Now, they're being led by a junior point guard who's believed to be the smallest scholarship player in the history of NCAA D1 men's basketball.

His name is Darnell Rogers.

He's listed at 5-foot-2, 150 pounds.

Rogers currently leads the Retrievers with 14.0 points and 3.8 assists a game. He's also pulling down 3.3 rebounds per contest, which is no easy feat when most opponents out-measure you by at least a foot.

UMBC's recent game against LSU, who doesn't carry a player listed under 6-foot-2 or 190 pounds on their roster, made for a stunning contrast:

In high school, Rogers starred at Indian Land High School (South Carolina), where he left as the program's all-time leading scorer:

Darnell's father, Shawnta Rogers, knowns what it takes to get buckets as the smallest dude on the court. He starred for George Washington University and won the 1999 Atlantic 10 Player of the Year award while being listed at 5-foot-4.

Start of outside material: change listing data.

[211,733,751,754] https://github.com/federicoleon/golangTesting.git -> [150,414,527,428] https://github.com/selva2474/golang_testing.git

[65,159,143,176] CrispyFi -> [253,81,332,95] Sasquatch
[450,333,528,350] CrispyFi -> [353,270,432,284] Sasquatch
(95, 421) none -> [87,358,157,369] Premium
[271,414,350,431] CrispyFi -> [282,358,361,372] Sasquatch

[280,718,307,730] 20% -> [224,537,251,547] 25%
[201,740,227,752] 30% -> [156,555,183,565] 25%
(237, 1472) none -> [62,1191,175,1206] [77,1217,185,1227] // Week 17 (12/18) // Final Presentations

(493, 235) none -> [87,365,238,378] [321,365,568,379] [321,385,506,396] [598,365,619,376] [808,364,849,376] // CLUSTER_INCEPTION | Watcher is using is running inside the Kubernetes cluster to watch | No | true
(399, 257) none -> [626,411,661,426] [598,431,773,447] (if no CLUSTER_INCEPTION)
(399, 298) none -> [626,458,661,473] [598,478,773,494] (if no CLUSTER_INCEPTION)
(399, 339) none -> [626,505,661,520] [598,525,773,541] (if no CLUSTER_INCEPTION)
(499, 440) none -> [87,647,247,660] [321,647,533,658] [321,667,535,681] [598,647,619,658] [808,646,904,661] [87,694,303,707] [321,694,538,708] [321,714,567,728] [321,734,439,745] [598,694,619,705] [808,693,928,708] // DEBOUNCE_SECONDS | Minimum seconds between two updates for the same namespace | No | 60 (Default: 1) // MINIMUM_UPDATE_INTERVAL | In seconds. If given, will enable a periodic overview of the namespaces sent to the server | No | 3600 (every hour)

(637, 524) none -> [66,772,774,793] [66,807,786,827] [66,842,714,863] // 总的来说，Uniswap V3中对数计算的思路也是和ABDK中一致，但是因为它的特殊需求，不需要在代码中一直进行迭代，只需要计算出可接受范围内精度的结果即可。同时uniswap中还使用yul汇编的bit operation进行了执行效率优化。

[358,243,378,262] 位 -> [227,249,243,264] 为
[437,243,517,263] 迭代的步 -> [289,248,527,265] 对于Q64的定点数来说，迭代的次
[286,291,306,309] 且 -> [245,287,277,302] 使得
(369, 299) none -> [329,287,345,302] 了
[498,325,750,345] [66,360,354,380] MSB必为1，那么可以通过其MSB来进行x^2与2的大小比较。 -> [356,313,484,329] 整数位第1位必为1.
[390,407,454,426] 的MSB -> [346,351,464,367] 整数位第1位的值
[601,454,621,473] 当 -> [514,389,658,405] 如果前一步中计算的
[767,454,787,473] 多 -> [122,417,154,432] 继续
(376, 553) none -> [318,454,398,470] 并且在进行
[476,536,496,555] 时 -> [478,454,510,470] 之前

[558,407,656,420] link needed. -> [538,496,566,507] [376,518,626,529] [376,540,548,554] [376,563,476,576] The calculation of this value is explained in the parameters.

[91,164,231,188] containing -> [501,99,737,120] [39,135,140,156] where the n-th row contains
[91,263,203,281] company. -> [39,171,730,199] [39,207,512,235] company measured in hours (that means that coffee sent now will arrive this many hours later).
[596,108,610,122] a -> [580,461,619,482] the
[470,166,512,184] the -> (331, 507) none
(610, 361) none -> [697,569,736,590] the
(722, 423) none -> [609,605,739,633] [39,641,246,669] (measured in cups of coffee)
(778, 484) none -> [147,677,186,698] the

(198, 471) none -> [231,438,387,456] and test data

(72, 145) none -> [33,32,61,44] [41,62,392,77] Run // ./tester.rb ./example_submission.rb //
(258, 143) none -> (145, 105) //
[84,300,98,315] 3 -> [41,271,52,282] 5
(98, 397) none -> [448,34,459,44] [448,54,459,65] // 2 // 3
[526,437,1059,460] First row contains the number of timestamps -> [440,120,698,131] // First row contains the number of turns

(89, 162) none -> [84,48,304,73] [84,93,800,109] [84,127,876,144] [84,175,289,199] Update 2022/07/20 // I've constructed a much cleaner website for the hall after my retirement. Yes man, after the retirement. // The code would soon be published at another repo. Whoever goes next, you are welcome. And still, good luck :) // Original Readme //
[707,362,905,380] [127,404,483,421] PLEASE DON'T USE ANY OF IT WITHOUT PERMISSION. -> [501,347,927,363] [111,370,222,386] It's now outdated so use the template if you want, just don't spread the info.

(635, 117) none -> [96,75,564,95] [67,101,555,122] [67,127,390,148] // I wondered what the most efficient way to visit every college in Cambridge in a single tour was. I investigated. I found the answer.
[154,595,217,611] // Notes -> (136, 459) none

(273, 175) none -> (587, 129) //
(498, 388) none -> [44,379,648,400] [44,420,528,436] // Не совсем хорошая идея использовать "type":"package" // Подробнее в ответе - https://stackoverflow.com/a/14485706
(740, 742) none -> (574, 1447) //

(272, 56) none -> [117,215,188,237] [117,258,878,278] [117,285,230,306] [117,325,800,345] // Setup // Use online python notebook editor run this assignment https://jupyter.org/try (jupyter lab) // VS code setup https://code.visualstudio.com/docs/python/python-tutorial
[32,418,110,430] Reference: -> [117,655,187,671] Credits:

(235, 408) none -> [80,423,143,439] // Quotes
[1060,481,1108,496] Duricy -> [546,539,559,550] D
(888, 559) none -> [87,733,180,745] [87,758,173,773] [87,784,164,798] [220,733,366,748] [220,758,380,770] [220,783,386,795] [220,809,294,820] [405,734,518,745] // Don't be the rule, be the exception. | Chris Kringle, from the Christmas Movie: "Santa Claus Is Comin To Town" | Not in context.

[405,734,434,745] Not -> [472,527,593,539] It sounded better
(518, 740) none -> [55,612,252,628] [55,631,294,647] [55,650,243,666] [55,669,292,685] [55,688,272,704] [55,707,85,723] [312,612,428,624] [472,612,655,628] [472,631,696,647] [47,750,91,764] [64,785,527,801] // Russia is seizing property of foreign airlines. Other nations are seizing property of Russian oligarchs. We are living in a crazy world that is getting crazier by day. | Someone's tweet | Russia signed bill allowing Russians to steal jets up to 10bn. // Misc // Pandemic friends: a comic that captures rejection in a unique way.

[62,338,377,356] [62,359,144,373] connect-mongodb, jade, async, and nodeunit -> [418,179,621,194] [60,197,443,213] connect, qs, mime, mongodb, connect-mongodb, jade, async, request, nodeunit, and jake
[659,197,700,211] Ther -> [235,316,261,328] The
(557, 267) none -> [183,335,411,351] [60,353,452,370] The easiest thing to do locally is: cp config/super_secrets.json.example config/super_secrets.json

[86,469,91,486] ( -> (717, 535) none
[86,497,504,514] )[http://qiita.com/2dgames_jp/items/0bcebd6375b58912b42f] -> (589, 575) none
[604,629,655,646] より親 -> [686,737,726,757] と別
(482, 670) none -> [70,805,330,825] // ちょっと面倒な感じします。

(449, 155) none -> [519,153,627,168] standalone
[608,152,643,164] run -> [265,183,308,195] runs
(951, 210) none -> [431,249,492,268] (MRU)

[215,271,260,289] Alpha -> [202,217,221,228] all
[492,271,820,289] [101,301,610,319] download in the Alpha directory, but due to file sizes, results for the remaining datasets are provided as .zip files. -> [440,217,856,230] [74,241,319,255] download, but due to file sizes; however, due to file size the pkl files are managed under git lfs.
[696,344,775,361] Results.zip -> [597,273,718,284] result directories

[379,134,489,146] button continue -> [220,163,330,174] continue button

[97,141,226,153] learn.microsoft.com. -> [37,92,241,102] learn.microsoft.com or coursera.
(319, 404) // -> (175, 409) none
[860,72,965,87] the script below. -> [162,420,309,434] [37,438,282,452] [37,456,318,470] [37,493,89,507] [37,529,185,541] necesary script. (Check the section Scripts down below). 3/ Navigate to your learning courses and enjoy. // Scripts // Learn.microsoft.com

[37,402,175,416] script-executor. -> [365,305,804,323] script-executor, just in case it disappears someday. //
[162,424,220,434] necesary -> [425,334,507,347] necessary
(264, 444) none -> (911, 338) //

"This guy's tough. He's strong, he's hard to get around," UMBC head coach Ryan Odom recently told Pressbox Online of Darnell.

"Guys aren't used to playing against a guy like him. He's a unique player. He shoots the ball very well and he's a competitor. I think he's going to bring that speed that we need, the changeup, a little bit faster with the ball and has played the point his whole life, has played with high-level players. We feel very fortunate to have him here with us."